And while we're on the subject -- shouldn't it be parents' responsibility, rather than the schools', to test their kids for drugs -- and to foot the bill?
Posted by Kip on 11 February 2006.
I Know What You Smoked Last Summer
Prestigious U.K. boarding school expels three students for smoking pot:

--off school grounds

--outside the school term

--with no criminal investigation.

This incident, which is generating some well-deserved outrage in Britain, reflects a new and scary paradigm of the interconnected role of school, parent and state in England. Whereas before schools were considered agents -- and servants -- of the parents, now they are considered, well, parents of the parents:
The Anti-Social Behaviour Act of 2003 gives head teachers the authority to fine parents and issue parenting orders forcing them to attend counselling. Where once schools stood for moral guidance, they are now expected to play a much more interventionist and authoritarian role.
This law is not far removed from the idea that children in fact "belong" to the state (and the schools) and that parents are mere "night watchmen" over them rather than inculcators of their own values.

To equate teachers and parents -- the old "in loco parentis" doctrine, was controversial enough. Now the teacher is the overlord of the parent -- and we know who the overlord of the teacher is. Parental authority, rather than enjoying a (rebuttable) presumption of propriety, becomes strictly residual: "You may raise your children in any manner you see fit...but only from this official list of 'proper' manners.

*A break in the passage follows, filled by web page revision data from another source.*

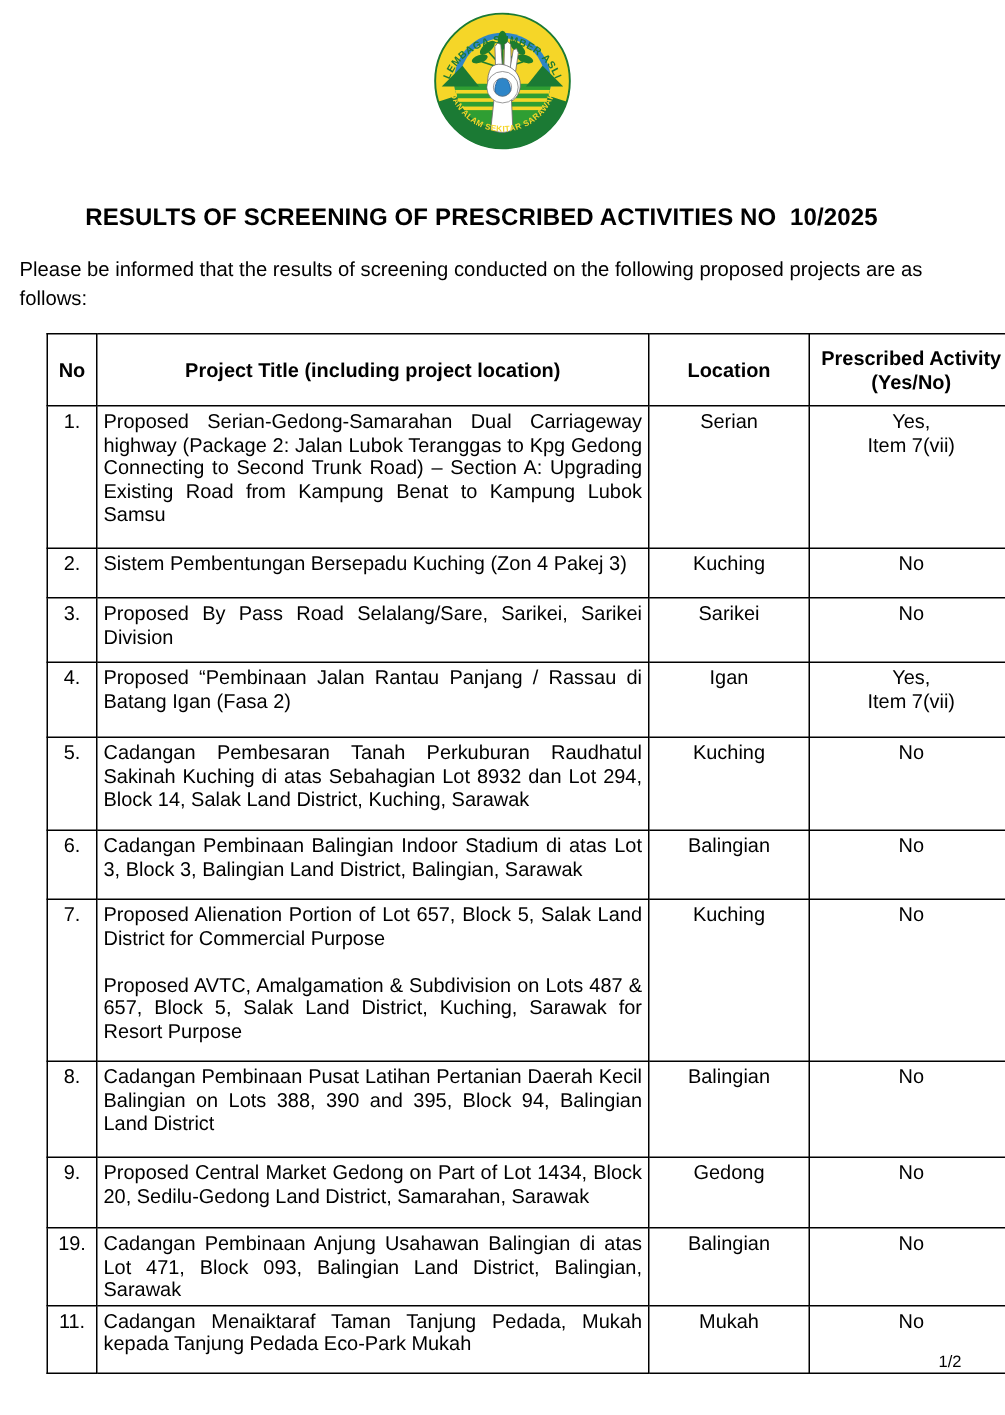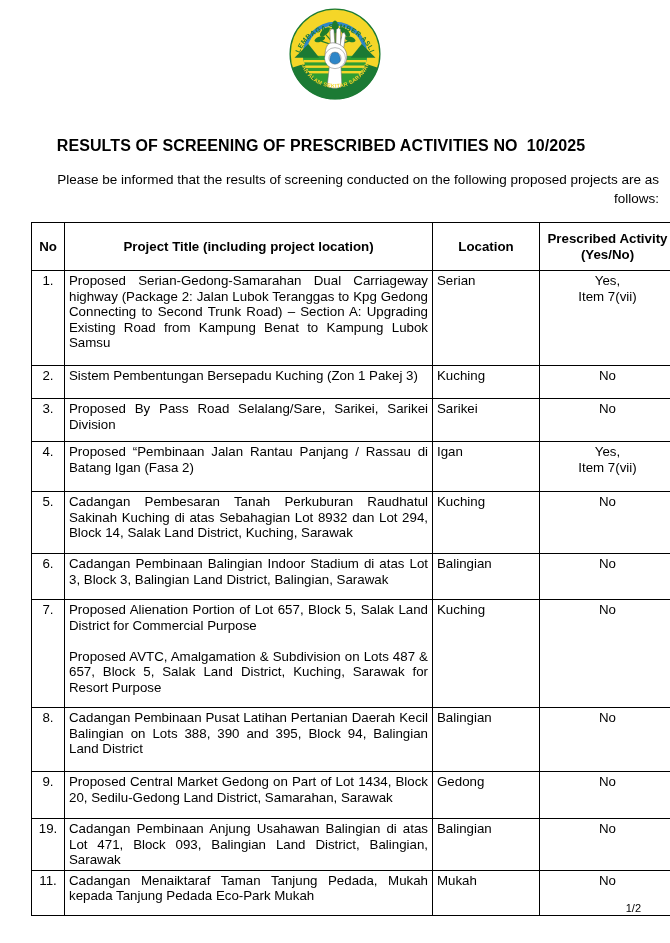"Please be informed that the" .intro { text-align: right -> left }
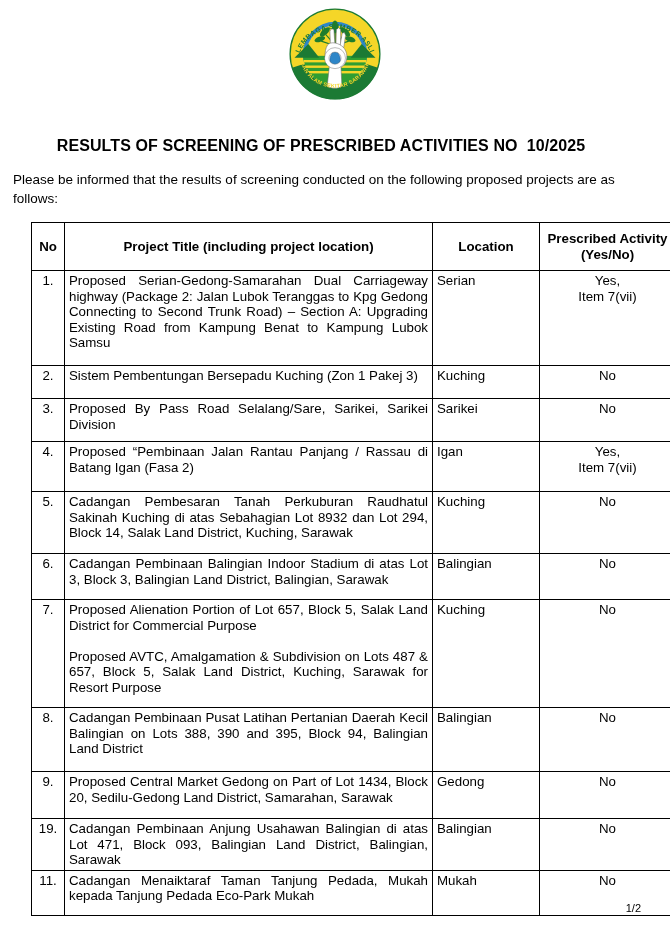"Serian" td.cell-loc { text-align: none -> center }
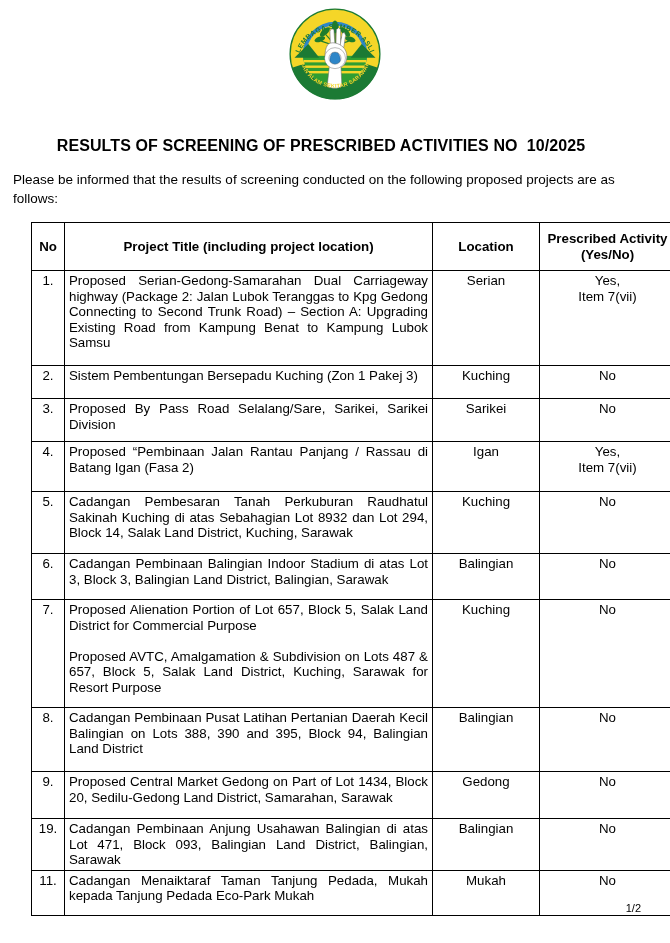"Sistem Pembentungan Bersepadu Kuching" div.para { text: 1 -> 4 }
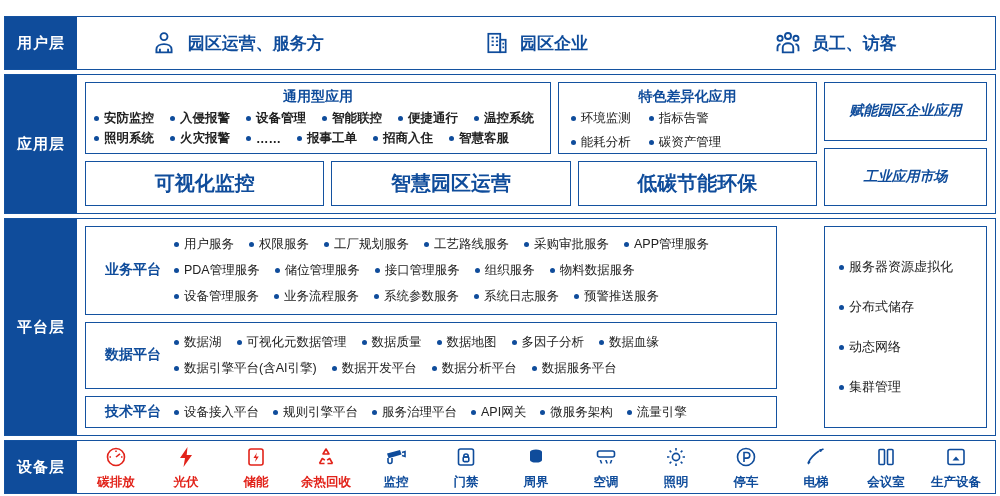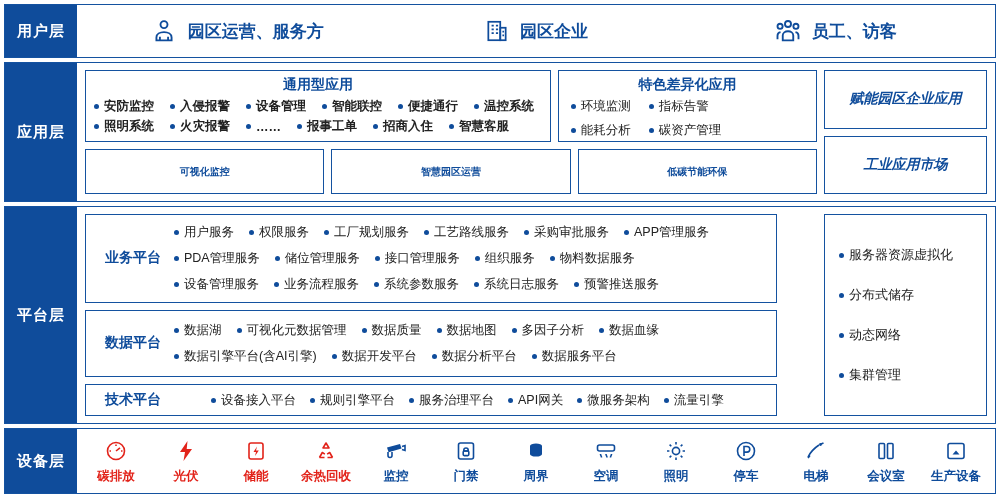"可视化监控" .app-left-bottom .box { font-size: 10px -> 20px }
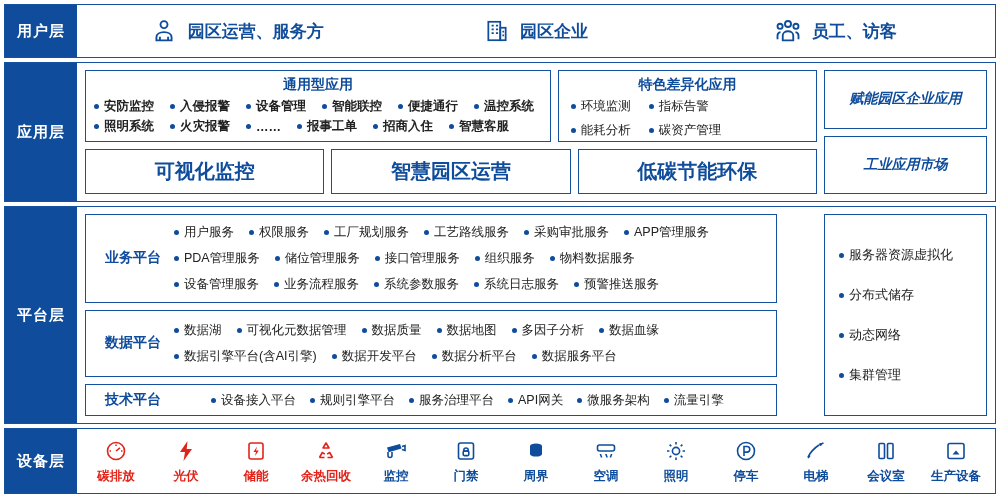"技术平台" .plat-block.tech { gap: 37px -> none }
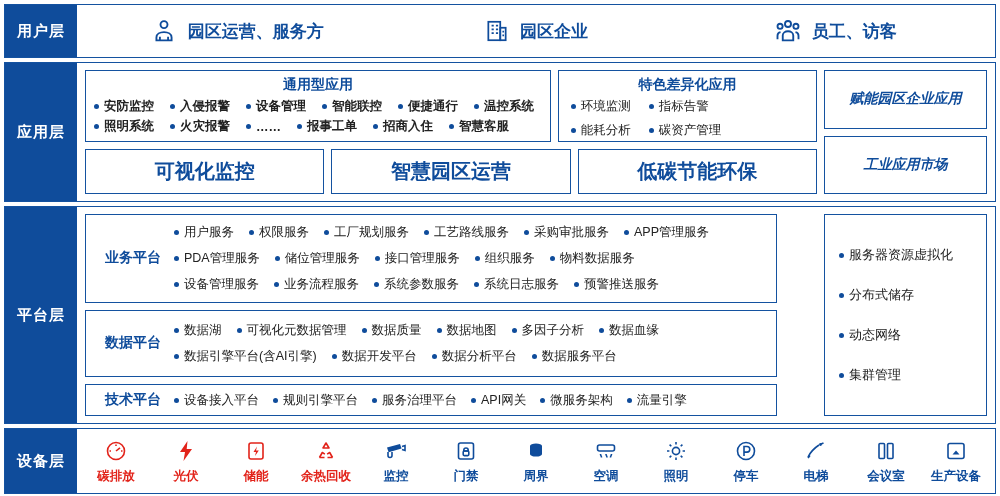"设备层" .dev-row { height: 66px -> 54px }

In the U.S., meanwhile, we have, for example, schools banning cell phones -- in open defiance of parental wishes -- and a gradual decay, abetted by the Supreme Court's repeated disregard of its own precedents, toward unlimited random and suspicionless drug testing of students. So we are, arguably, not far behind Britain in the erosion of parental autonomy.

All the more reason to advocate increased use of vouchers and privatization of primary and secondary schools. He who pays the principal calls the tunes, right?

MEANWHILE: Inactivist has a related post on what a universal, strictly privatized school system might, and might not, look like. Be sure to scroll down to my lengthy comment.

ALSO MEANWHILE: Hit & Run discusses a new study suggesting that the "infallible" hair follicle test for drug use is indeed quite fallible after all.
Posted by Kip on 20 October 2006.
The School as Breathalyzer
Dark times at Ridgemont High:
Teens who drink alcohol could be caught three days later under a [New Jersey] high school's new testing policy for students.

The test, which will be given randomly to students at Pequannock Township High School, can detect whether alcohol was consumed up to 80 hours earlier.

Pequannock Superintendent Larrie Reynolds said the policy approved last week should be a deterrent to students who feel peer pressure to drink.
Peer pressure.

To understand the egregiousness of this policy, you need to retrace the history of random drug testing of students, which I conveniently provide in this post. Here's the abridged version.

In Vernonia School District 47J v. Acton, 515 U.S. 646 (1995), the Supreme Court took its first baby step down the path to unlimited random drug testing of public school students. In Vernonia, the Court crafted a very narrow exception to the Fourth Amendment's warrant requirement: In the limited context of student athletes, random drug testing was a permissible safety measure.

It was quite simple, really: high school football players might hurt themselves if they played high or drunk, so the public school (i.e., the government) had a good reason to randomly test them without individualized suspicion. Or so we were told.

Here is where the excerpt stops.